To do: Stop at the line containing "(391, 237) none": write out every line from the beginning of the entries up to and including it, minus the pictures.
□ □ □ □
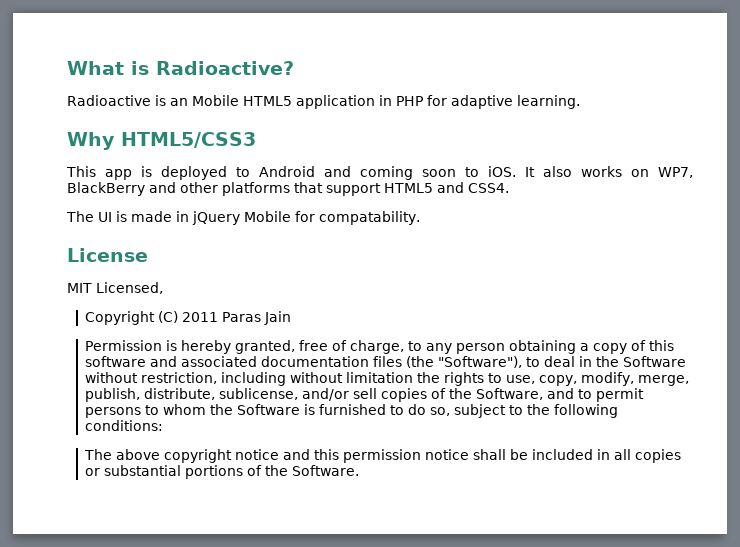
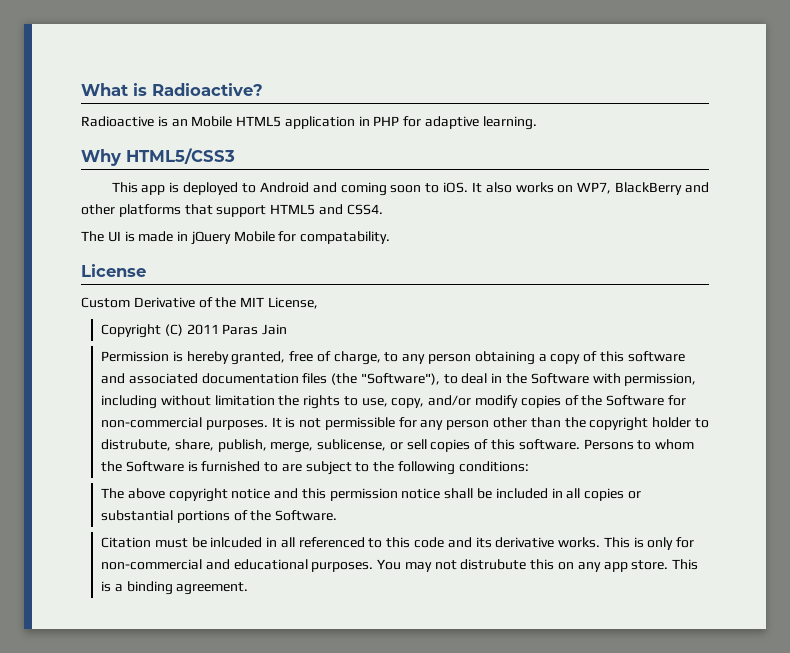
[67,282,163,294] MIT Licensed, -> [81,297,318,309] Custom Derivative of the MIT License,
[85,372,218,384] without restriction, -> [592,373,697,386] with permission,
[581,372,690,386] [85,388,645,402] [85,407,142,418] modify, merge, publish, distribute, sublicense, and/or sell copies of the Software, and to permit persons -> [428,395,686,408] [101,417,709,431] [101,439,634,453] and/or modify copies of the Software for non-commercial purposes. It is not permissible for any person other than the copyright holder to distrubute, share, publish, merge, sublicense, or sell copies of this software. Persons
[408,404,451,416] do so, -> [281,464,302,472] are
(360, 470) none -> [101,537,695,550] [101,559,699,572] [101,581,249,595] // Citation must be inlcuded in all referenced to this code and its derivative works. This is only for non-commercial and educational purposes. You may not distrubute this on any app store. This is a binding agreement.

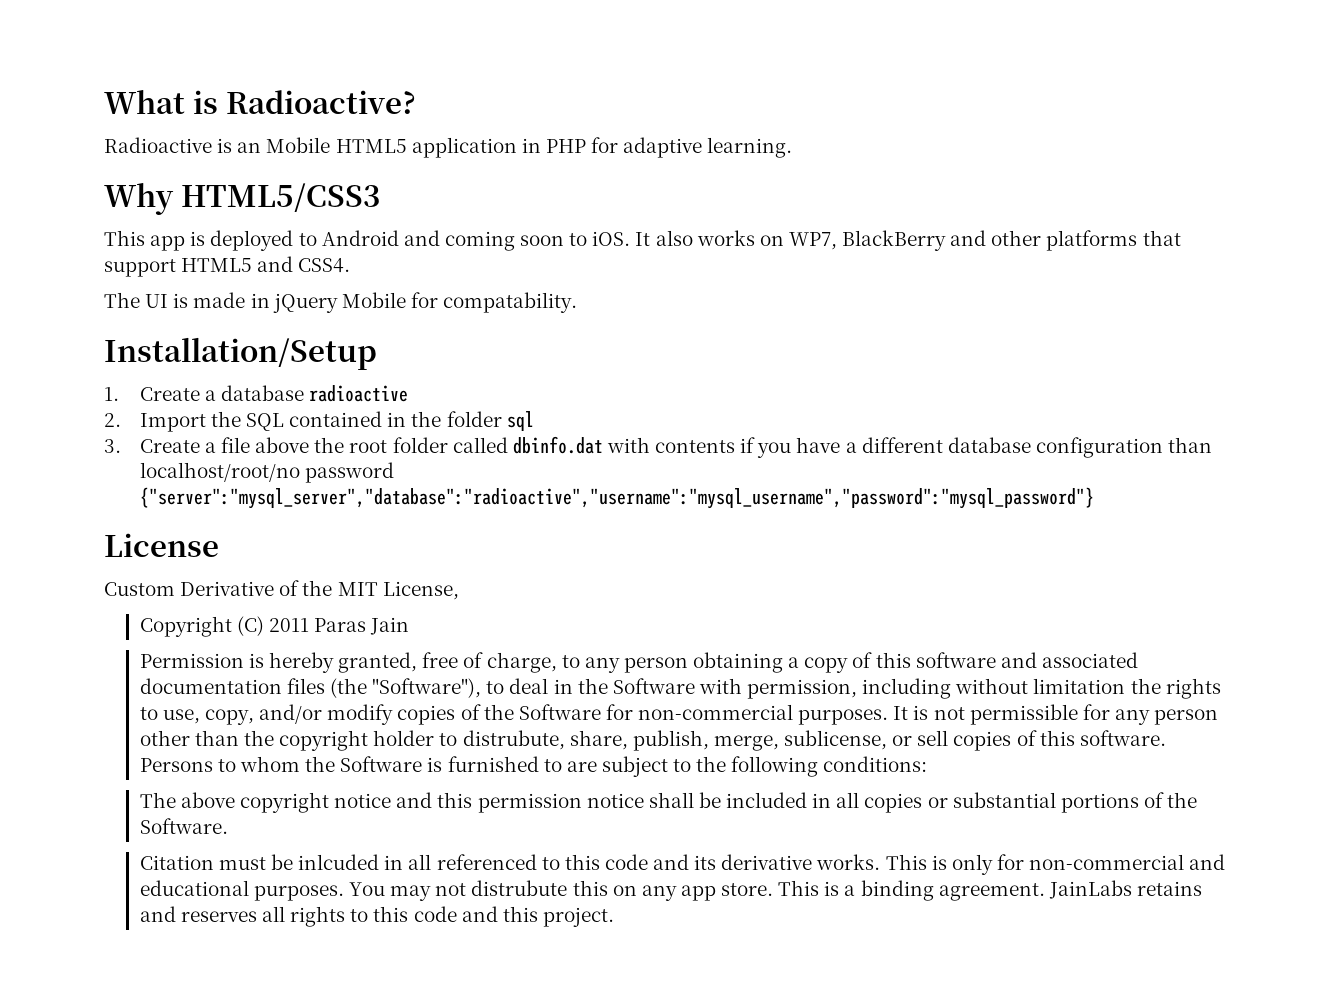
(391, 237) none -> [104,337,377,370] [104,385,409,402] [104,411,534,432] [104,436,1213,458] [139,462,394,483] [139,487,1094,509] // Installation/Setup // 1. Create a database radioactive // 2. Import the SQL contained in the folder sql // 3. Create a file above the root folder called dbinfo.dat with contents if you have a different database configuration than localhost/root/no password {"server":"mysql_server","database":"radioactive","username":"mysql_username","password":"mysql_password"}
(249, 588) none -> [1048,880,1202,899] [139,906,614,927] JainLabs retains and reserves all rights to this code and this project.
□ □ □ □
Reply:
[67,282,163,294] MIT Licensed, -> [81,297,318,309] Custom Derivative of the MIT License,
[85,372,218,384] without restriction, -> [592,373,697,386] with permission,
[581,372,690,386] [85,388,645,402] [85,407,142,418] modify, merge, publish, distribute, sublicense, and/or sell copies of the Software, and to permit persons -> [428,395,686,408] [101,417,709,431] [101,439,634,453] and/or modify copies of the Software for non-commercial purposes. It is not permissible for any person other than the copyright holder to distrubute, share, publish, merge, sublicense, or sell copies of this software. Persons
[408,404,451,416] do so, -> [281,464,302,472] are
(360, 470) none -> [101,537,695,550] [101,559,699,572] [101,581,249,595] // Citation must be inlcuded in all referenced to this code and its derivative works. This is only for non-commercial and educational purposes. You may not distrubute this on any app store. This is a binding agreement.

(391, 237) none -> [104,337,377,370] [104,385,409,402] [104,411,534,432] [104,436,1213,458] [139,462,394,483] [139,487,1094,509] // Installation/Setup // 1. Create a database radioactive // 2. Import the SQL contained in the folder sql // 3. Create a file above the root folder called dbinfo.dat with contents if you have a different database configuration than localhost/root/no password {"server":"mysql_server","database":"radioactive","username":"mysql_username","password":"mysql_password"}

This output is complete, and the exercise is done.